Upadacitinib Is Effective and Safe in Both Ulcerative Colitis and Crohn's Disease: Prospective Real-World Experience

Scott Friedberg  1 David Choi  1 Thomas Hunold  1 Natalie K Choi  1 Nicole M Garcia  1 Emma A Picker  1 Nathaniel A Cohen  1 Russell D Cohen  1 Sushila R Dalal  1 Joel Pekow  1 Atsushi Sakuraba  1 Noa Krugliak Cleveland  1 David T Rubin  2
Affiliations

Upadacitinib Is Effective and Safe in Both Ulcerative Colitis and Crohn's Disease: Prospective Real-World Experience

Scott Friedberg et al. Clin Gastroenterol Hepatol. 2023 Jul.

Abstract

Background & aims: Upadacitinib is a novel selective Janus kinase 1 inhibitor that has shown efficacy in the treatment of moderate to severe ulcerative colitis (UC) and Crohn's disease (CD), and has received Food and Drug Administration approval for UC. We report a large real-world experience with upadacitinib in UC and CD.

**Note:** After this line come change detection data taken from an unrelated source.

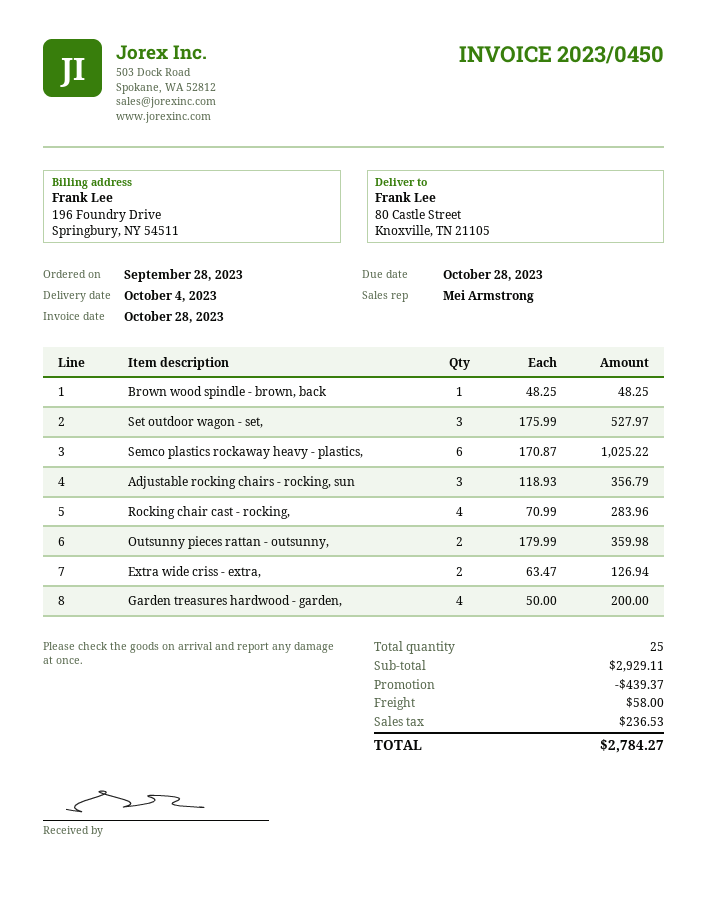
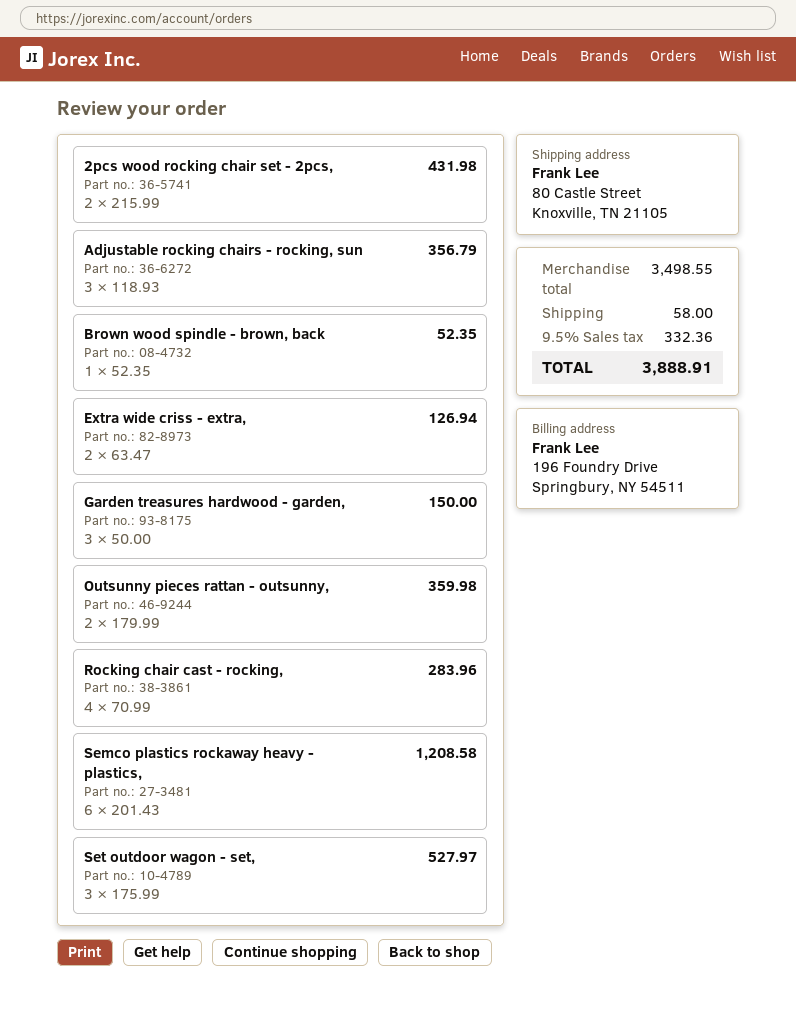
Brown wood spindle - brown, back: 1 x 48.25 = 48.25 -> 1 x 52.35 = 52.35
Semco plastics rockaway heavy - plastics,: 6 x 170.87 = 1025.22 -> 6 x 201.43 = 1208.58
Garden treasures hardwood - garden,: 4 x 50.00 = 200.00 -> 3 x 50.00 = 150.00
2pcs wood rocking chair set - 2pcs,: none -> 2 x 215.99 = 431.98
subtotal: 2929.11 -> 3498.55
discount: 439.37 -> none
tax: 236.53 -> 332.36
total: 2784.27 -> 3888.91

Methods: We performed a prospective analysis of clinical outcomes on upadacitinib in patients with UC and CD using predetermined intervals at weeks 0, 2, 4, and 8 as part of a formalized treatment protocol at our institution. We used the Simple Clinical Colitis Activity Index and the Harvey-Bradshaw index, as well as C-reactive protein and fecal calprotectin to assess efficacy, and also recorded treatment-related adverse events and serious adverse events.

Results: A total of 105 patients were followed up for 8 weeks on upadacitinib, 84 of whom (44 UC patients, 40 CD patients) were initiated because of active luminal or perianal disease and included in the analysis. One hundred percent previously received anti-tumor necrosis factor therapy, and 89.3% had received 2 or more advanced therapies. At 4 and 8 weeks of treatment for UC, 19 of 25 (76.0%) and 23 of 27 (85.2%) achieved clinical response and 18 of 26 (69.2%) and 22 of 27 (81.5%) achieved clinical remission, respectively. Of those who previously were tofacitinib-exposed, 7 of 9 (77.8%) achieved clinical remission by 8 weeks. In CD, 13 of 17 (76.5.%) achieved clinical response and 12 of 17 (70.6%) achieved clinical remission by 8 weeks. Of those with increased fecal calprotectin and C-reactive protein levels, 62% and 64% normalized by week 8, respectively. Results were seen as early as week 2 in both UC and CD, with clinical remission rates of 36% and 56.3.%, respectively. Acne was the most commonly reported adverse event, occurring in 24 of 105 patients (22.9%).

Conclusions: In this large real-world experience in medically resistant patients with UC or CD, we report that upadacitinib is rapidly effective and safe, including in those who had prior tofacitinib exposure. This study was approved by the Institutional Review Board at the University of Chicago (IRB20-1979).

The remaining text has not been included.